Dr.ir. Ruud P. Bartholomeus, senior scientific researcher and advisor at KWR Watercycle Research Institute, The Netherlands
As a result of climate change, agriculture will be confronted more and more with yield losses due to drought. The use of alternative freshwater sources, such as treated wastewater from industries and sewage treatment plants, can reduce drought damage. However, this waste water contains various substances foreign to the environment. What are the advantages and risks of using recycled water in agriculture? We present results of a pilot study in Haaksbergen (Water board Vechtstromen, the Netherlands), where excess wastewater is delivered to the plant root zone through sub-irrigation using a climate drainage system.

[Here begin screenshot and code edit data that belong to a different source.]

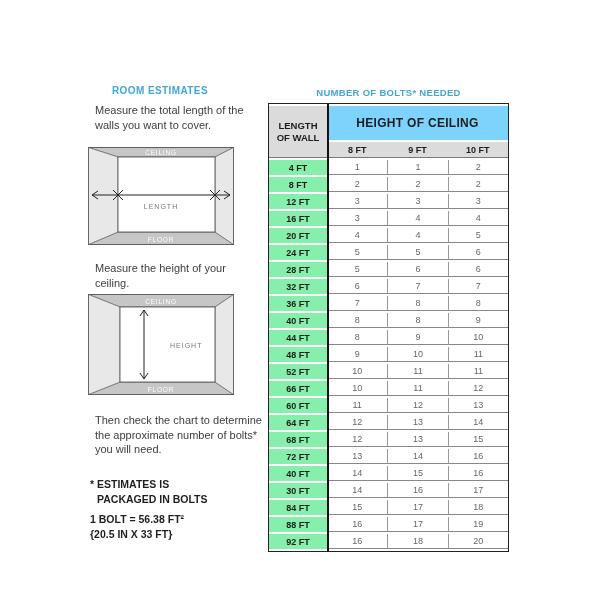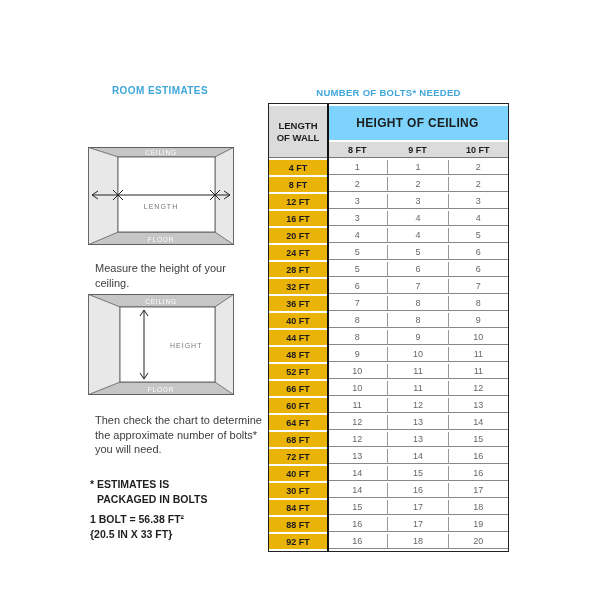--- a/index.html
+++ b/index.html
@@ -79,6 +79,7 @@
 
   <div class="section-title">ROOM ESTIMATES</div>
 
+  <p class="step step1">Measure the total length of the walls you want to cover.</p>
 
   <svg class="diagram diagram1" width="146" height="98" viewBox="0 0 146 98">
     <rect x="0.5" y="0.5" width="145" height="97" fill="#ffffff" stroke="#1a1a1a"></rect>

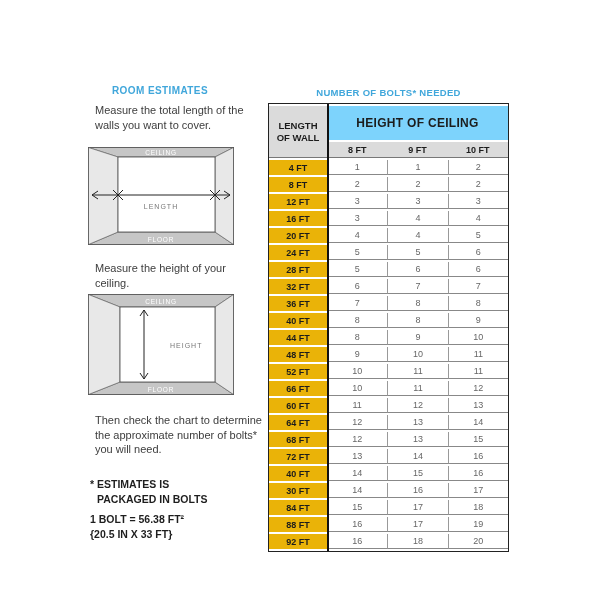--- a/index.html
+++ b/index.html
@@ -59,7 +59,7 @@
     height: 16px; border-bottom: 1px solid #777;
   }
   tbody th.wall-cell {
-    background: #eab308; font-size: 9px; font-weight: bold; color: #1c1c1c; height: 15px;
+    background: #86efac; font-size: 9px; font-weight: bold; color: #1c1c1c; height: 15px;
   }
   tbody td.bolt-cell {
     background: #fff; font-size: 9px; color: #666; height: 15px;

KWR Watercycle Research Institute & Wageningen UR, Soil Physics and Land Management. firstname.lastname@example.org
Dr.ir. Ruud P. Bartholomeus works as senior scientific researcher and advisor at KWR Watercycle Research Institute and as guest researcher at Wageningen UR. Topics are the re-use of treated (industrial) waste water for agricultural water supply, methods to quantify the effect of too little or too much water on agricultural yields, and estimating groundwater recharge and evapotranspiration. He coordinates the theme ‘Freshwater resources management’ in the research program ‘Water in the Circular Economy’ (WiCE).